**Task directions**
Below are entries; repeat exactly, and nothing else, the lines from the one holding "[39,1373,234,1388] window.$__ifNot(key, ->" through the one holding "[149,464,309,476] context.date.toString() ->", inclusive. Leave the pictures out.

**Data under study**
┄┄┄┄┄┄
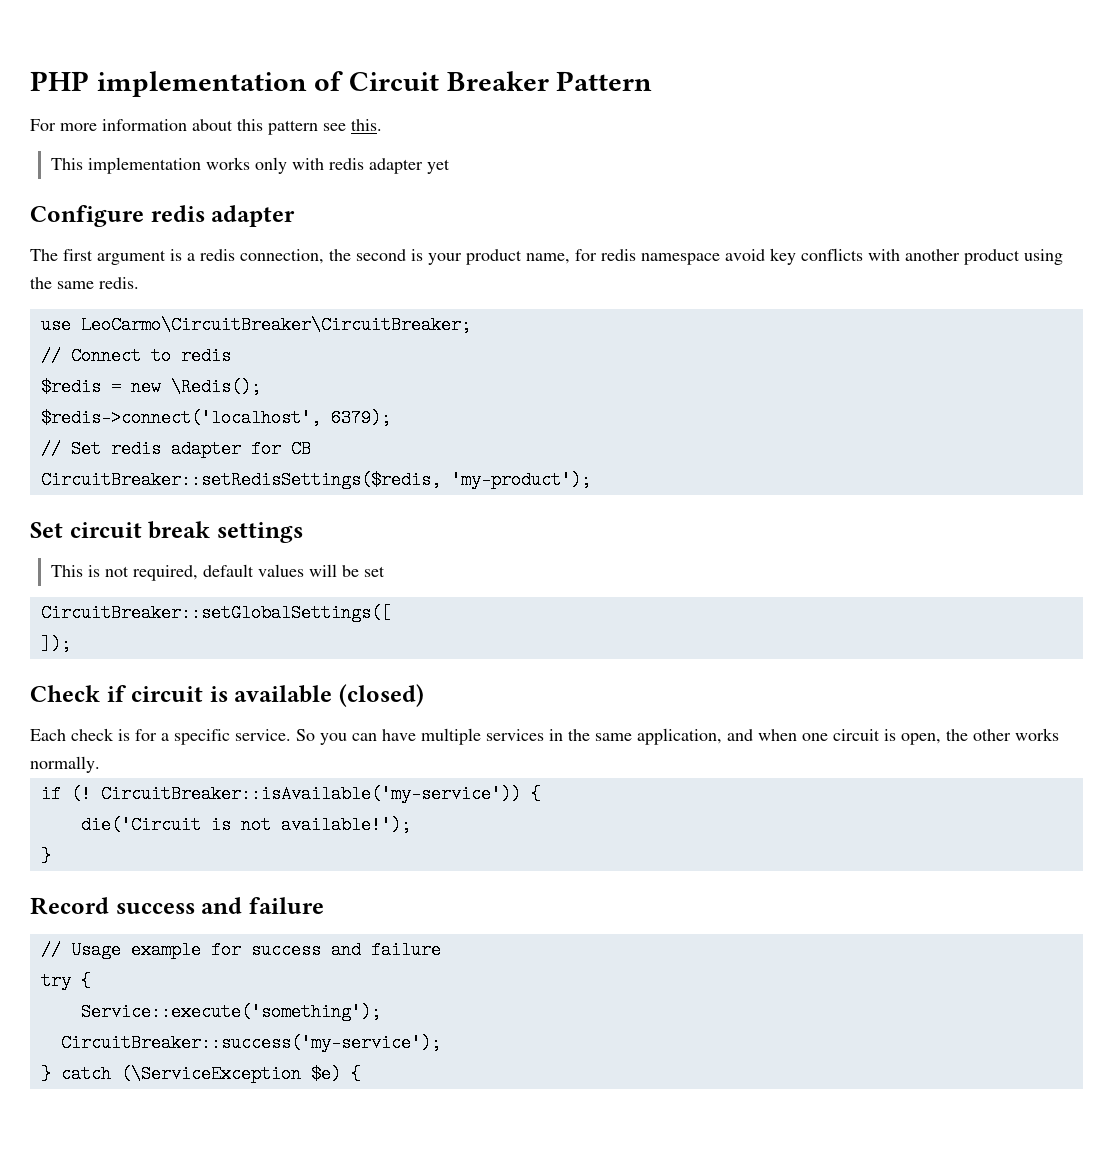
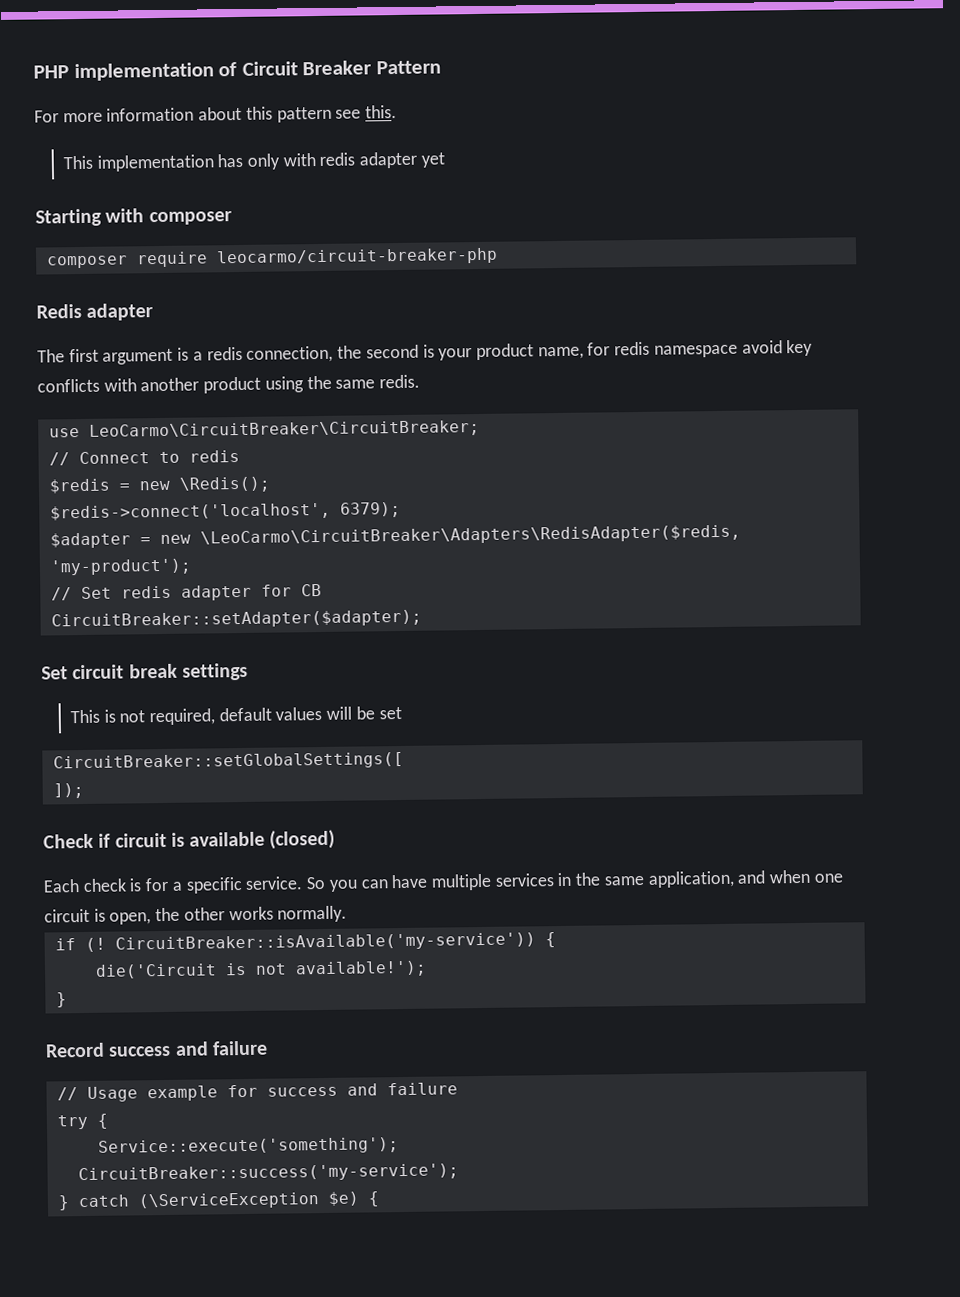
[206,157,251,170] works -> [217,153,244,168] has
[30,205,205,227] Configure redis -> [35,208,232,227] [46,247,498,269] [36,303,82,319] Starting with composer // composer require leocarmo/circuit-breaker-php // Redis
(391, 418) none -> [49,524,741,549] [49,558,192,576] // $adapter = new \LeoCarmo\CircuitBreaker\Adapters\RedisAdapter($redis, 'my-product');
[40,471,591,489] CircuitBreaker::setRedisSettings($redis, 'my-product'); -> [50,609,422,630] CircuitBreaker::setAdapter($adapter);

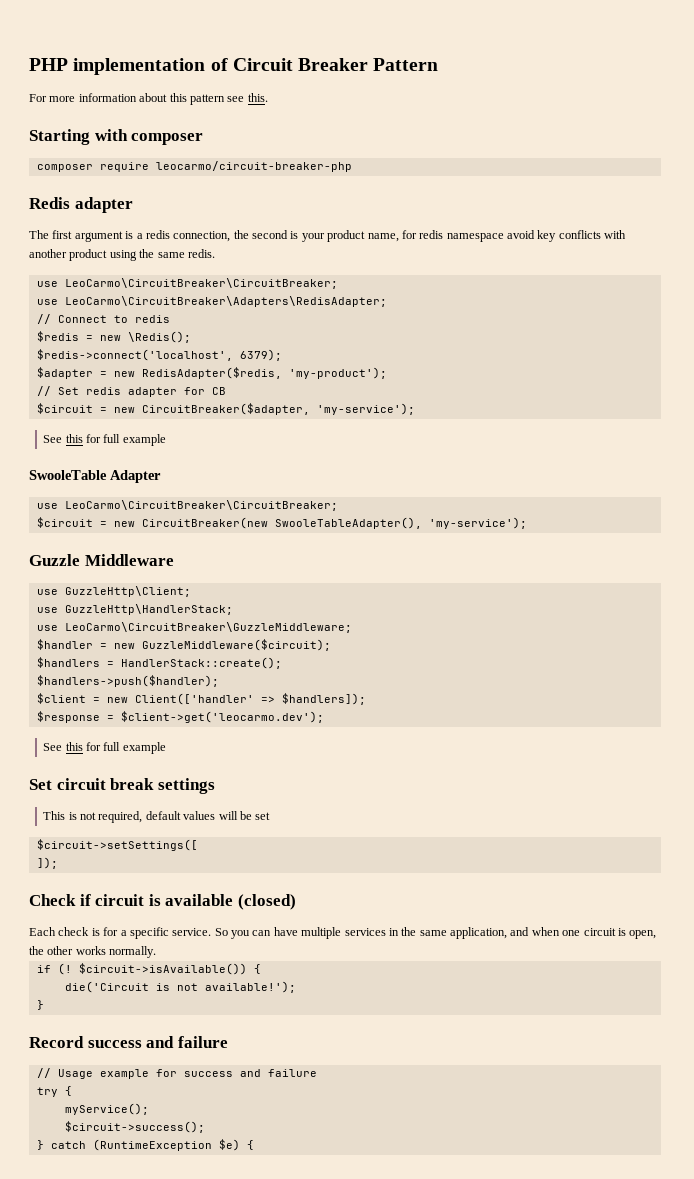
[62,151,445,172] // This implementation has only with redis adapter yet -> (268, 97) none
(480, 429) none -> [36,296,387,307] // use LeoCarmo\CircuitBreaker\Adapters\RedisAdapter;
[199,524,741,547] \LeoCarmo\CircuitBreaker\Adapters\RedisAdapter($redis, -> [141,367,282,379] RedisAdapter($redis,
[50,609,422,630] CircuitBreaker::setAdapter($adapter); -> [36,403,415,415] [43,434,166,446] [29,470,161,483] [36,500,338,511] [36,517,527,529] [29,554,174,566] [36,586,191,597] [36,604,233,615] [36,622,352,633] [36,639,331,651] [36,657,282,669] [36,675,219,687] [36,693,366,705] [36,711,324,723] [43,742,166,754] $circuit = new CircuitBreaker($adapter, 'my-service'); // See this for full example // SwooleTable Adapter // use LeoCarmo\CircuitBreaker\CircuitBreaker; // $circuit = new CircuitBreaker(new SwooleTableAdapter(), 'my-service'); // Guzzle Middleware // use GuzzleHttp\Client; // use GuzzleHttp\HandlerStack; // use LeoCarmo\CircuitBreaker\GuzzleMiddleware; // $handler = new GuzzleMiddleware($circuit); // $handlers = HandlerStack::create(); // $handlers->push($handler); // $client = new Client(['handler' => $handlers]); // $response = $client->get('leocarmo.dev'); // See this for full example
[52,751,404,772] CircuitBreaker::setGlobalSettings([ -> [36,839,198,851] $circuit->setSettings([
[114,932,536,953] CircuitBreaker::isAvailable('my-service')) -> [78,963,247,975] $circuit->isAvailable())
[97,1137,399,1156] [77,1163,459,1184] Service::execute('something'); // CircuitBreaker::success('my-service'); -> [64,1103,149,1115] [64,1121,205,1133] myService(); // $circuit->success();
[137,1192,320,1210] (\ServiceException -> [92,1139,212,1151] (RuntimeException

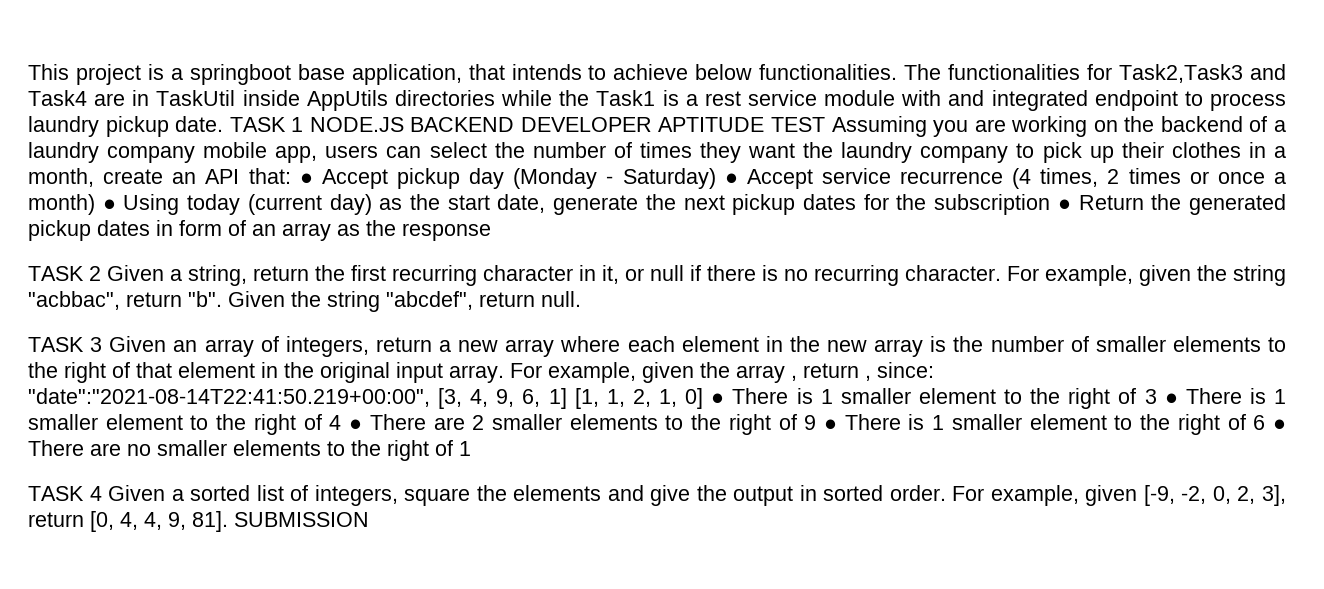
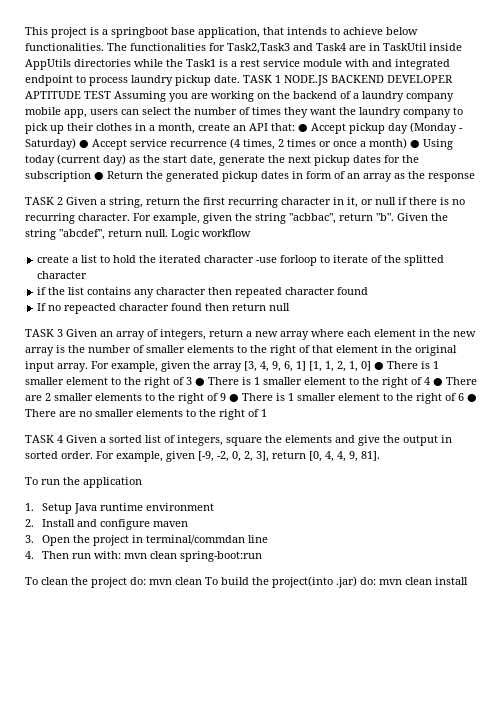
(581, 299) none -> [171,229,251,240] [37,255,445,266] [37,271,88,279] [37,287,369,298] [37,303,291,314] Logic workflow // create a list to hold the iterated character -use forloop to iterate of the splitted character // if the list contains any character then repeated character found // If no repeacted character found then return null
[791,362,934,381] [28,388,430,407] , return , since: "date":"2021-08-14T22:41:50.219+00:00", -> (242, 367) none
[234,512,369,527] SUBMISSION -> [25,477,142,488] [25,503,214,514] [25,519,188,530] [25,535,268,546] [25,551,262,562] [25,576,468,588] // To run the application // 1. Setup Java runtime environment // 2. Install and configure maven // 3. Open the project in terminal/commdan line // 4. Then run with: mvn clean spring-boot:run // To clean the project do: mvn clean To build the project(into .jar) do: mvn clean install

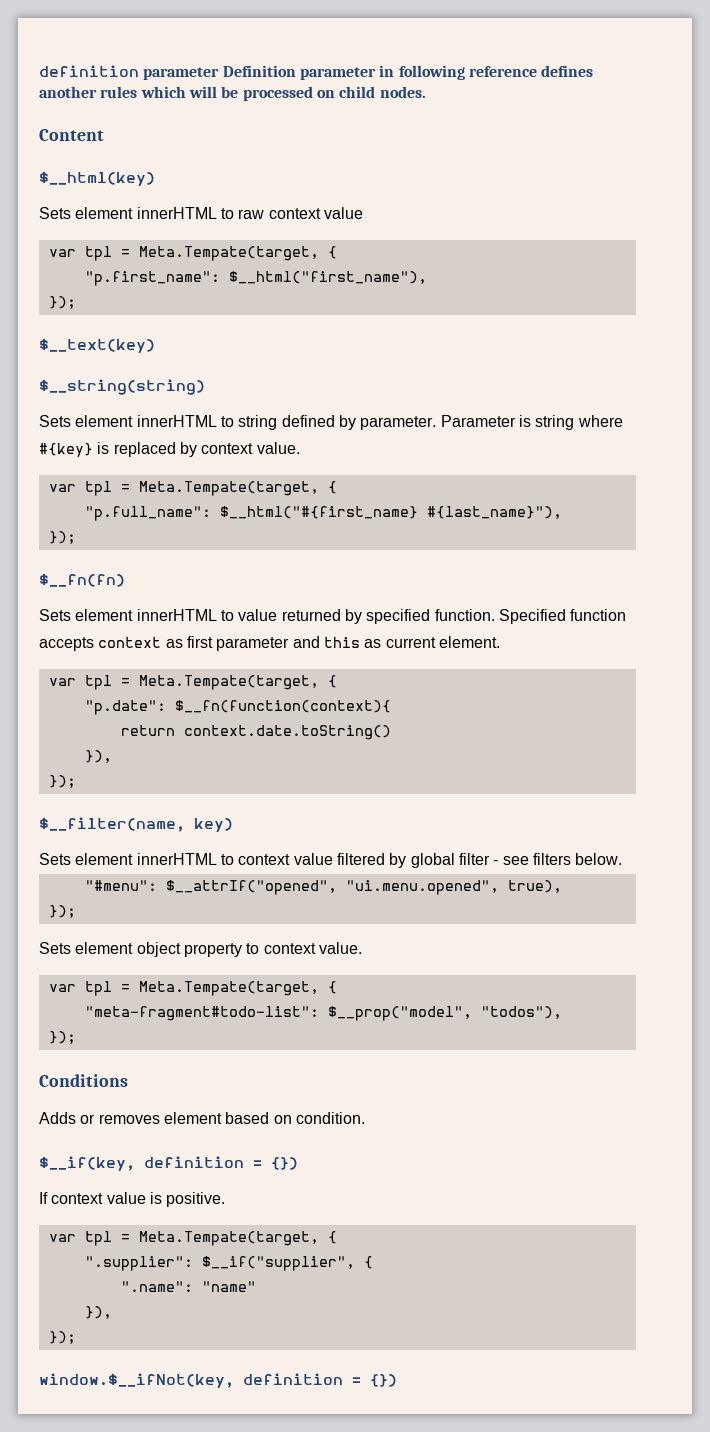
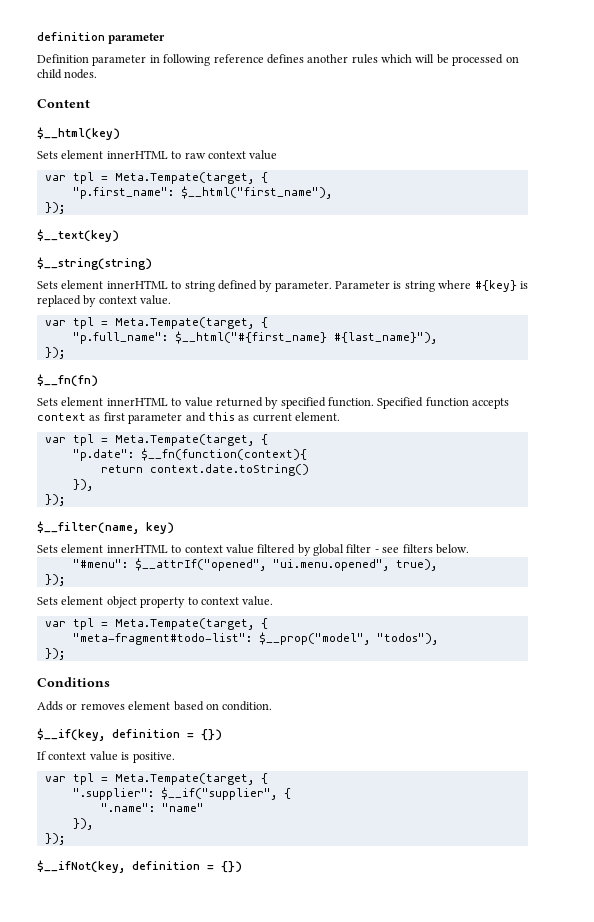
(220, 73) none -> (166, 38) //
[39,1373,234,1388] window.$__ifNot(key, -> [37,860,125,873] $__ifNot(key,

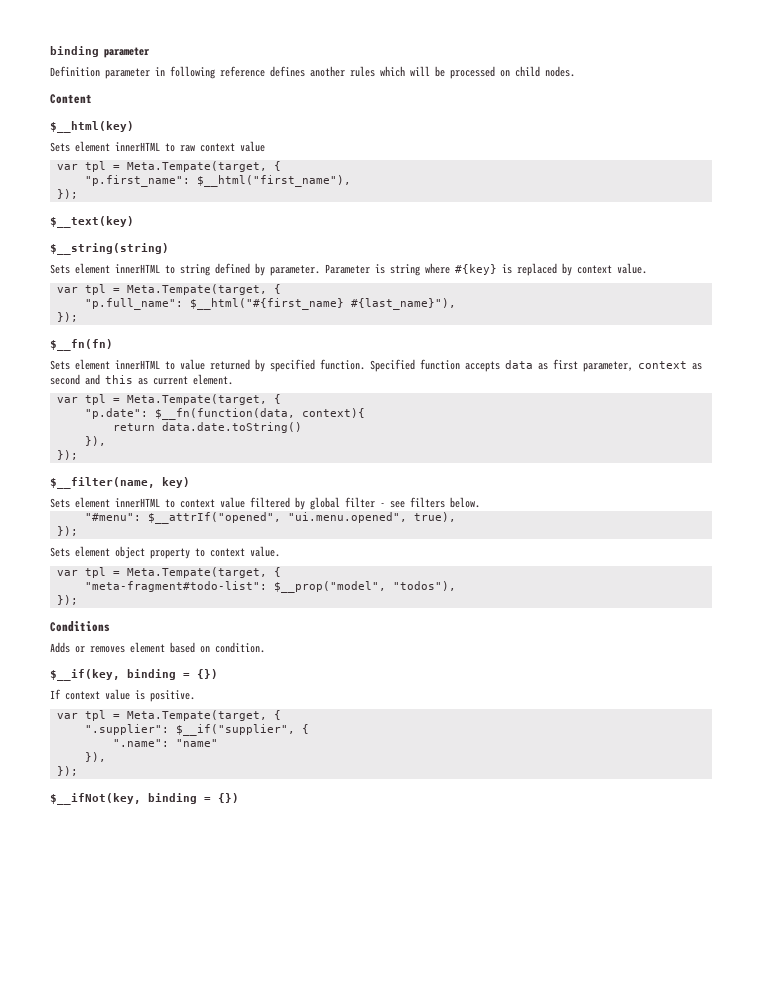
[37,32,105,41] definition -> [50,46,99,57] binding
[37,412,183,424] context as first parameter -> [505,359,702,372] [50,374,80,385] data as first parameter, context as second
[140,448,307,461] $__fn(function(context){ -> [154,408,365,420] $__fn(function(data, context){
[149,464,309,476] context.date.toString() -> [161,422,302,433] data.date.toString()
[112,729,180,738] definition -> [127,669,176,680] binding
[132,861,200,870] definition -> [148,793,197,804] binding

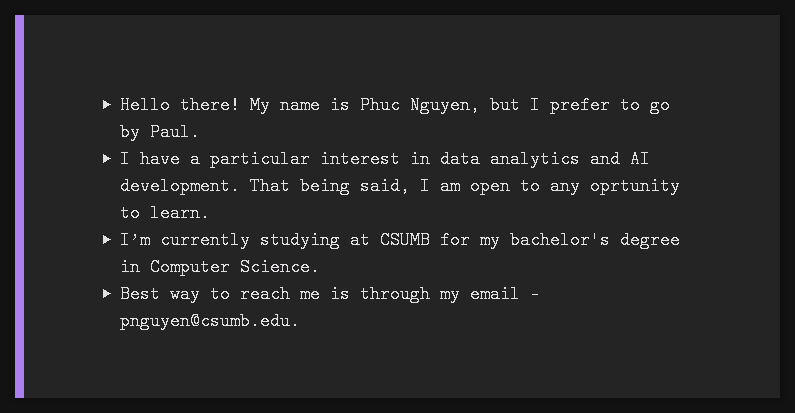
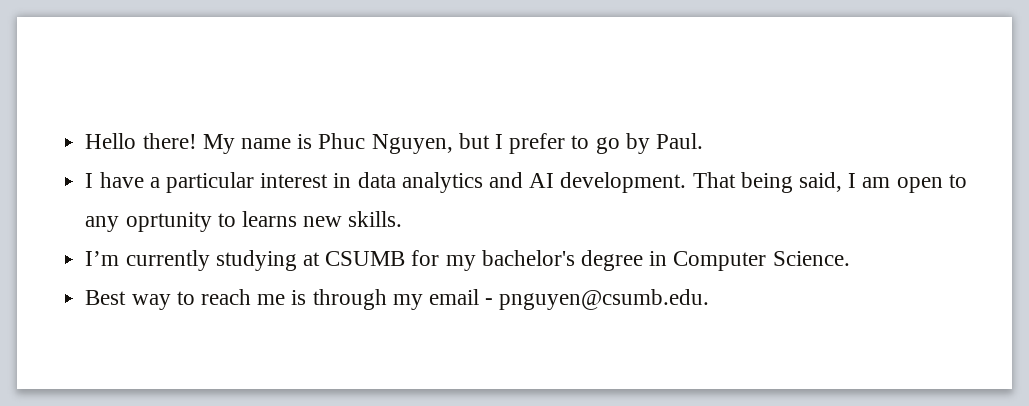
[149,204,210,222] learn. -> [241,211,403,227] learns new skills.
┄┄┄┄┄┄
**Task solution**
[39,1373,234,1388] window.$__ifNot(key, -> [37,860,125,873] $__ifNot(key,

[37,32,105,41] definition -> [50,46,99,57] binding
[37,412,183,424] context as first parameter -> [505,359,702,372] [50,374,80,385] data as first parameter, context as second
[140,448,307,461] $__fn(function(context){ -> [154,408,365,420] $__fn(function(data, context){
[149,464,309,476] context.date.toString() -> [161,422,302,433] data.date.toString()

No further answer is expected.